**Data provided:**
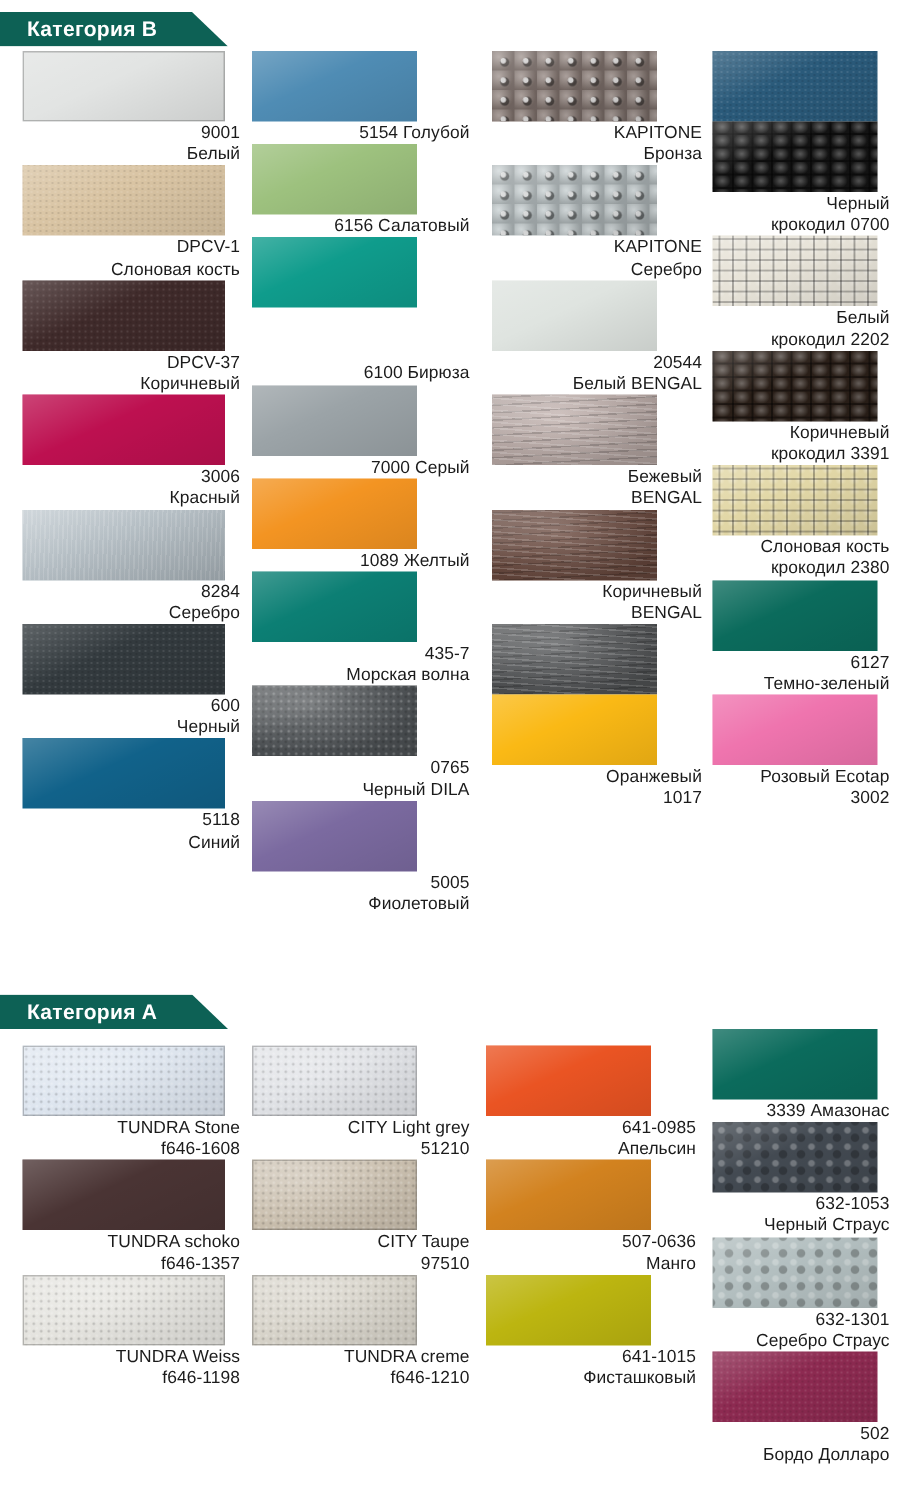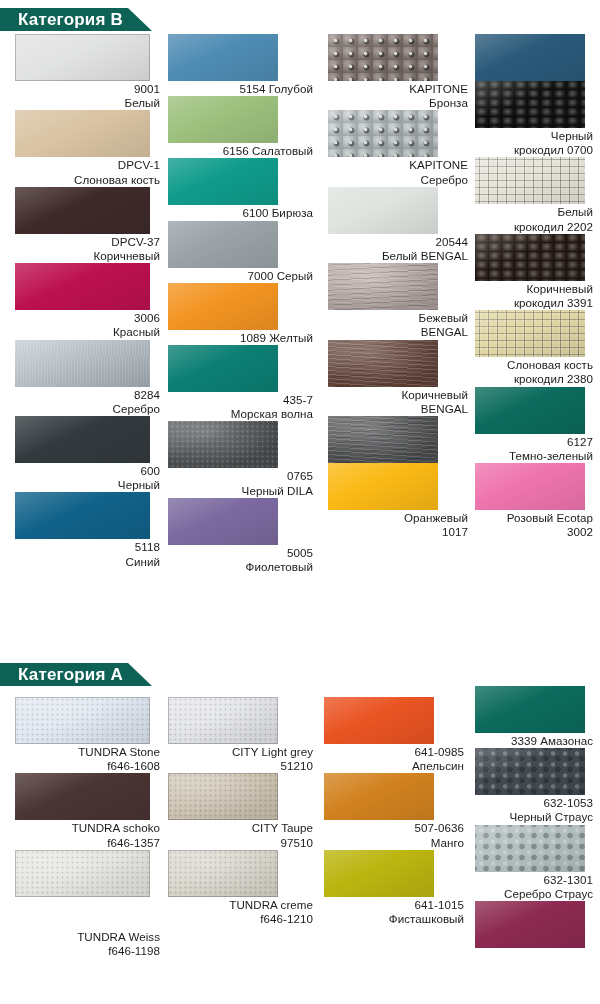--- a/index.html
+++ b/index.html
@@ -12,21 +12,21 @@
 
   
   .banner{position:absolute;height:23px;}
   .banner .shape{
     position:absolute;left:0;top:0;height:23px;width:152px;
     background:#0d6155;
     clip-path:polygon(0 0, 128px 0, 152px 23px, 0 23px);
   }
   .banner .txt{
     position:absolute;left:18px;top:0;height:23px;line-height:23px;
-    color:#ffffff;font-size:17px;font-weight:bold;letter-spacing:.2px;
+    color:#ffffff;font-size:14px;font-weight:bold;letter-spacing:.2px;
     white-space:nowrap;
   }
 
   
   .col{position:absolute;}
   .cell{position:relative;text-align:right;}
   .sw{
     position:relative;overflow:hidden;
     background-repeat:repeat;
   }
@@ -182,21 +182,21 @@
       <div class="cell">
         <div class="sw" title="Салатовый" style="width: 110px; height: 47px; background: rgb(157, 193, 126);">
           <div class="sheen"></div>
         </div>
         <div class="lbl" style="width: 145px;">6156 Салатовый</div>
       </div>
       <div class="cell">
         <div class="sw" title="Бирюза" style="width: 110px; height: 47px; background: rgb(15, 156, 140);">
           <div class="sheen"></div>
         </div>
-        <div class="lbl" style="width: 145px;">6100 Бирюза</div>
+        <div class="lbl" style="width: 145px; margin-top: 36px;">6100 Бирюза</div>
       </div>
       <div class="cell">
         <div class="sw" title="Серый" style="width: 110px; height: 47px; background: rgb(155, 163, 167);">
           <div class="sheen"></div>
         </div>
         <div class="lbl" style="width: 145px;">7000 Серый</div>
       </div>
       <div class="cell">
         <div class="sw" title="Желтый" style="width: 110px; height: 47px; background: rgb(243, 148, 34);">
           <div class="sheen"></div>
@@ -354,21 +354,21 @@
         </div>
         <div class="lbl" style="width: 145px;">TUNDRA schoko
 f646-1357</div>
       </div>
       <div class="cell">
         <div class="sw" title="TUNDRA Weiss" style="width: 135px; height: 47px; background: rgb(228, 227, 222);">
           <div class="stone"></div>
           <div class="sheen"></div>
           <div class="brd"></div>
         </div>
-        <div class="lbl" style="width: 145px; margin-top: 32px;">TUNDRA Weiss
+        <div class="lbl" style="width: 145px;">TUNDRA Weiss
 f646-1198</div>
       </div>
     </div>
     <div class="col" style="left: 168px; top: 697px; width: 145px;">
       <div class="cell">
         <div class="sw" title="CITY Light grey" style="width: 110px; height: 47px; background: rgb(224, 226, 230);">
           <div class="stone"></div>
           <div class="sheen"></div>
           <div class="brd"></div>
         </div>
@@ -438,15 +438,17 @@
           <div class="sheen"></div>
         </div>
         <div class="lbl" style="width: 118px;">632-1301
 Серебро Страус</div>
       </div>
       <div class="cell">
         <div class="sw" title="Бордо Долларо" style="width: 110px; height: 47px; background: rgb(141, 42, 81);">
           <div class="grain"></div>
           <div class="sheen"></div>
         </div>
+        <div class="lbl" style="width: 118px;">502
+Бордо Долларо</div>
       </div>
     </div>
   </div>
 
 </body></html>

**Exercise:** Transcribe the listing in full. Omit the pictures and keep every line exact.

**Response to the task:**
--- a/index.html
+++ b/index.html
@@ -12,21 +12,21 @@
 
   
   .banner{position:absolute;height:23px;}
   .banner .shape{
     position:absolute;left:0;top:0;height:23px;width:152px;
     background:#0d6155;
     clip-path:polygon(0 0, 128px 0, 152px 23px, 0 23px);
   }
   .banner .txt{
     position:absolute;left:18px;top:0;height:23px;line-height:23px;
-    color:#ffffff;font-size:17px;font-weight:bold;letter-spacing:.2px;
+    color:#ffffff;font-size:14px;font-weight:bold;letter-spacing:.2px;
     white-space:nowrap;
   }
 
   
   .col{position:absolute;}
   .cell{position:relative;text-align:right;}
   .sw{
     position:relative;overflow:hidden;
     background-repeat:repeat;
   }
@@ -182,21 +182,21 @@
       <div class="cell">
         <div class="sw" title="Салатовый" style="width: 110px; height: 47px; background: rgb(157, 193, 126);">
           <div class="sheen"></div>
         </div>
         <div class="lbl" style="width: 145px;">6156 Салатовый</div>
       </div>
       <div class="cell">
         <div class="sw" title="Бирюза" style="width: 110px; height: 47px; background: rgb(15, 156, 140);">
           <div class="sheen"></div>
         </div>
-        <div class="lbl" style="width: 145px;">6100 Бирюза</div>
+        <div class="lbl" style="width: 145px; margin-top: 36px;">6100 Бирюза</div>
       </div>
       <div class="cell">
         <div class="sw" title="Серый" style="width: 110px; height: 47px; background: rgb(155, 163, 167);">
           <div class="sheen"></div>
         </div>
         <div class="lbl" style="width: 145px;">7000 Серый</div>
       </div>
       <div class="cell">
         <div class="sw" title="Желтый" style="width: 110px; height: 47px; background: rgb(243, 148, 34);">
           <div class="sheen"></div>
@@ -354,21 +354,21 @@
         </div>
         <div class="lbl" style="width: 145px;">TUNDRA schoko
 f646-1357</div>
       </div>
       <div class="cell">
         <div class="sw" title="TUNDRA Weiss" style="width: 135px; height: 47px; background: rgb(228, 227, 222);">
           <div class="stone"></div>
           <div class="sheen"></div>
           <div class="brd"></div>
         </div>
-        <div class="lbl" style="width: 145px; margin-top: 32px;">TUNDRA Weiss
+        <div class="lbl" style="width: 145px;">TUNDRA Weiss
 f646-1198</div>
       </div>
     </div>
     <div class="col" style="left: 168px; top: 697px; width: 145px;">
       <div class="cell">
         <div class="sw" title="CITY Light grey" style="width: 110px; height: 47px; background: rgb(224, 226, 230);">
           <div class="stone"></div>
           <div class="sheen"></div>
           <div class="brd"></div>
         </div>
@@ -438,15 +438,17 @@
           <div class="sheen"></div>
         </div>
         <div class="lbl" style="width: 118px;">632-1301
 Серебро Страус</div>
       </div>
       <div class="cell">
         <div class="sw" title="Бордо Долларо" style="width: 110px; height: 47px; background: rgb(141, 42, 81);">
           <div class="grain"></div>
           <div class="sheen"></div>
         </div>
+        <div class="lbl" style="width: 118px;">502
+Бордо Долларо</div>
       </div>
     </div>
   </div>
 
 </body></html>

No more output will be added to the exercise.